SLOs for Async and Batch Workloads
Most SLO advice assumes request-response. Async + batch need different SLI shapes; the patterns are well-known but rarely written down.
Why request-SLOs do not fit
Async services process messages eventually; batch jobs run on a schedule. "Request success rate" does not describe either; the question for async and batch is "did the work get done in time?"
- Async services. Messages processed eventually; latency means queue lag, not request RTT; success means processed at all.
- Batch jobs. Run on schedule; a "successful request" is meaningless; success means completed within the window.
- Request rate is the wrong shape. A batch job with one daily request and 100% success rate tells you nothing about reliability.
- The right shape. Freshness, completeness, timeliness, correctness; four SLI shapes that fit async and batch reality.
Four async/batch SLI shapes
- 1. Freshness: data not older than X.
- 2. Completeness: N% of expected items processed.
- 3. Timeliness: jobs completed within scheduled window.
- 4. Correctness: outputs match expected.
Examples per shape
Each SLI shape maps cleanly to a workload pattern. The mapping makes SLO definition mechanical; pick the workload, pick the matching shape.
- Stream processor. Freshness SLO: "data lag < 30s for 99% of the month"; matches user expectation of "live."
- Nightly ETL. Timeliness SLO: "completes by 6am 99.5% of nights"; matches downstream consumer dependency.

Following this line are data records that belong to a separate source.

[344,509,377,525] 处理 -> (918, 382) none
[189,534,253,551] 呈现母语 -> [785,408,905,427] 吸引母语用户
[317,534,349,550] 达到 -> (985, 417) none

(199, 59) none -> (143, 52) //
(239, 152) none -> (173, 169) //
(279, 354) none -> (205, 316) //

- ML inference batch. Completeness plus correctness: "99.9% of expected predictions written, 99% within tolerance."
- Event consumer. Freshness plus completeness: "lag < 5 minutes AND every event processed within 1 hour."
Combining shapes per service
Most async services need 2-3 SLI types simultaneously. Latency alone misses the actual user-visible failures; combining freshness, completeness, and correctness covers the workload shape.

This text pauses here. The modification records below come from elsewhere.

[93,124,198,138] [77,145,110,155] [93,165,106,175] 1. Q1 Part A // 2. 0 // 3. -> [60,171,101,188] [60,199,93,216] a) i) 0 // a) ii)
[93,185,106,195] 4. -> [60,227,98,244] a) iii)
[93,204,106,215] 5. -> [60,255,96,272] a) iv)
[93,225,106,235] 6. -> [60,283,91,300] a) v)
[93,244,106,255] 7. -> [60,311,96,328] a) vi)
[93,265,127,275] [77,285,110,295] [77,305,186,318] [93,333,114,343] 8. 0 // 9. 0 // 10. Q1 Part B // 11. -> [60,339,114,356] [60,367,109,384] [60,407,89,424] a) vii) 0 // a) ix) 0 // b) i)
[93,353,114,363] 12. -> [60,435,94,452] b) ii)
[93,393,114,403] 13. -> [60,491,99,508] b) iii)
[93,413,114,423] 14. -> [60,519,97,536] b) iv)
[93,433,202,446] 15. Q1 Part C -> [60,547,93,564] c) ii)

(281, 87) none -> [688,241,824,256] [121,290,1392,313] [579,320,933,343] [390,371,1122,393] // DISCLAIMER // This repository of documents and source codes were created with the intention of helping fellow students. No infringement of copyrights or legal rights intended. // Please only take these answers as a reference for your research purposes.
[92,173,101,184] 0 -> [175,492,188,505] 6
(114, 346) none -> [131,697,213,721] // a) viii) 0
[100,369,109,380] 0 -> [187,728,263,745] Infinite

- Two or three SLIs is normal. One SLI rarely captures async reliability; combine the shapes the workload actually has.
- Define each SLI in code. The metric emission lives with the workload; avoids drift between definition and measurement.

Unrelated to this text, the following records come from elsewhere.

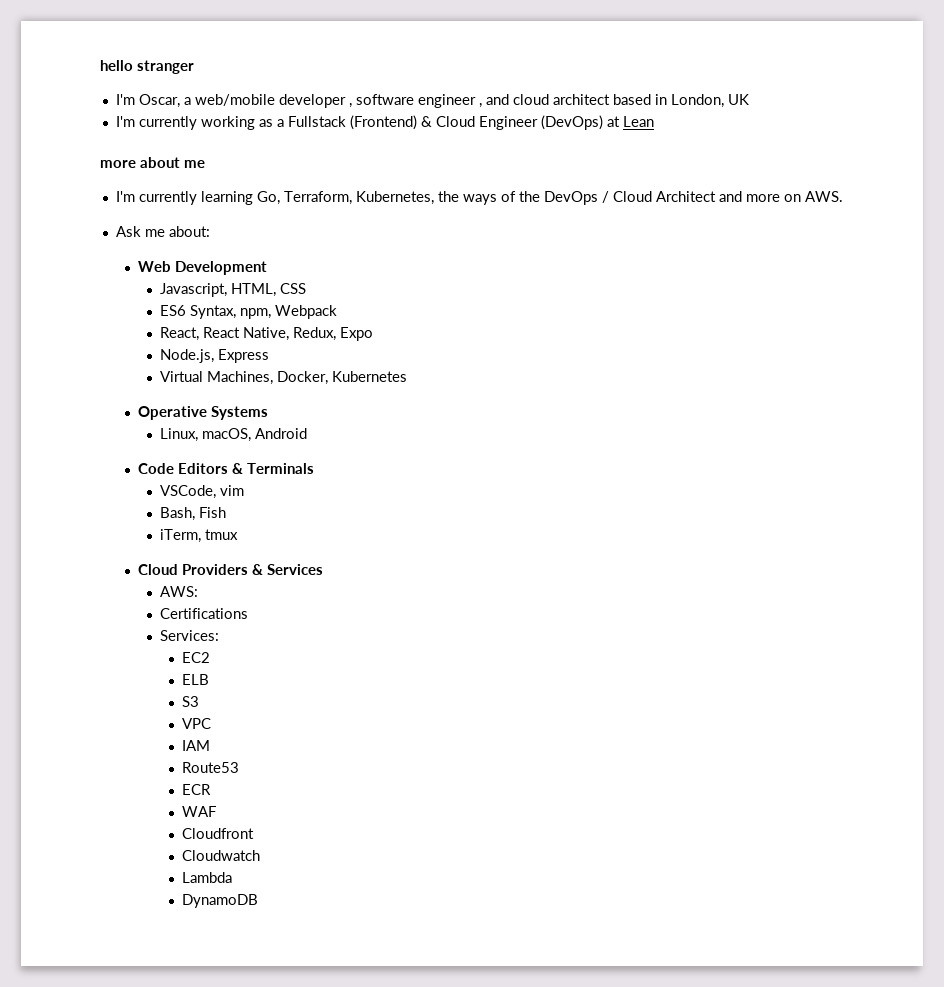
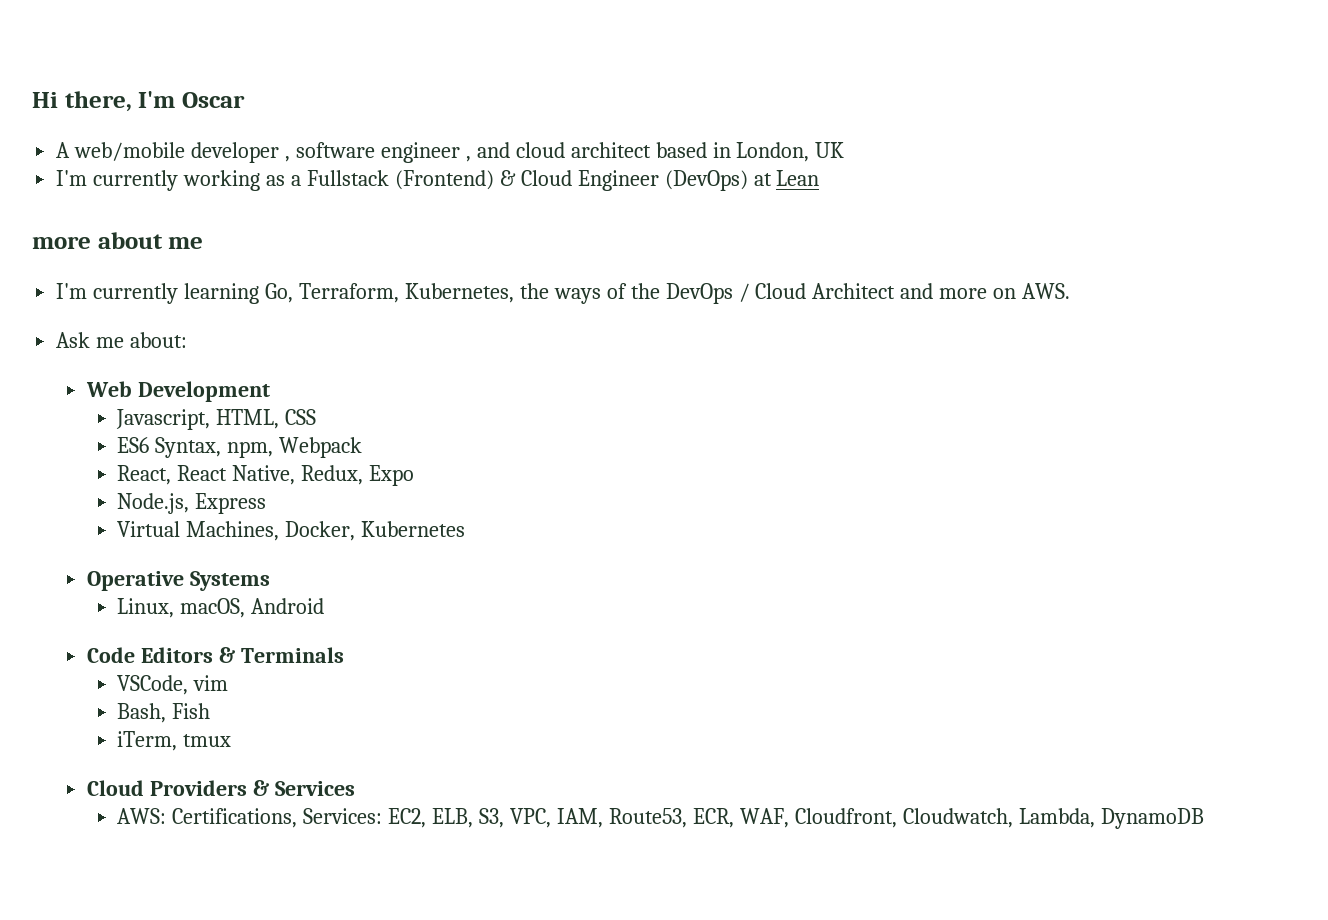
[100,60,195,74] [115,94,191,108] hello stranger // I'm Oscar, a -> [32,91,245,112] [56,142,71,158] Hi there, I'm Oscar // A
[160,608,249,619] // Certifications // -> [172,808,298,828] Certifications,
[182,652,211,663] [182,674,210,685] [182,696,200,707] [182,718,212,729] [182,740,211,751] [182,762,240,773] [182,784,212,795] [182,806,217,817] [182,828,255,839] [182,850,261,861] [182,872,233,883] // EC2 // ELB // S3 // VPC // IAM // Route53 // ECR // WAF // Cloudfront // Cloudwatch // Lambda // -> [388,808,1095,828] EC2, ELB, S3, VPC, IAM, Route53, ECR, WAF, Cloudfront, Cloudwatch, Lambda,

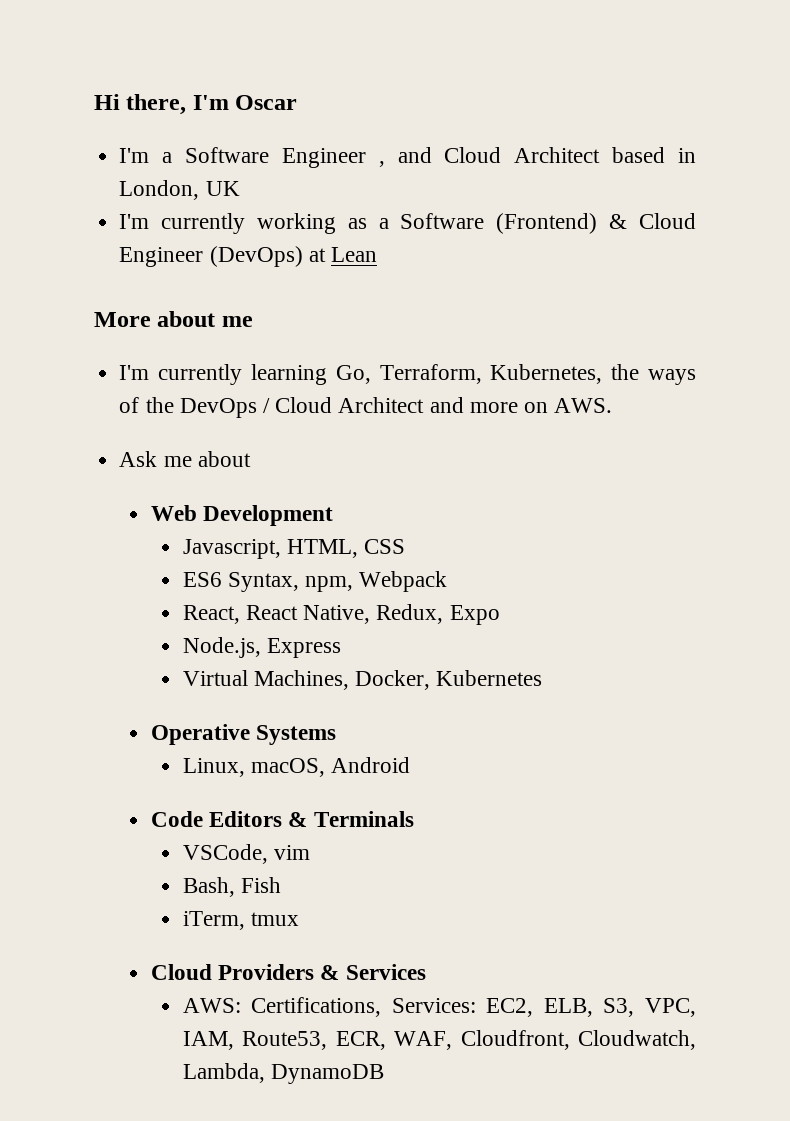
[56,142,651,163] A web/mobile developer , software engineer , and cloud architect -> [119,147,601,168] I'm a Software Engineer , and Cloud Architect
[306,170,389,186] Fullstack -> [400,213,485,229] Software
[32,236,91,249] more -> [94,312,151,327] More
[130,332,188,348] about: -> [197,451,251,467] about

- Emit consistently. Same names, same labels, same intervals; supports cross-service comparison and reuse.
- Document the rationale. Per-SLI: what user behaviour it models; why this threshold; what business outcome it protects.
Antipatterns
- Request-only SLOs for batch. Wrong metric.
- One SLI for everything. Misses real failures.
- SLO matched to job runtime. Tightens as jobs grow.
What to do this week
Three moves. (1) Apply the pattern to your most-impactful service. (2) Measure adherence for 30 days. (3) Rewrite the policy or the SLO if the gap is durable.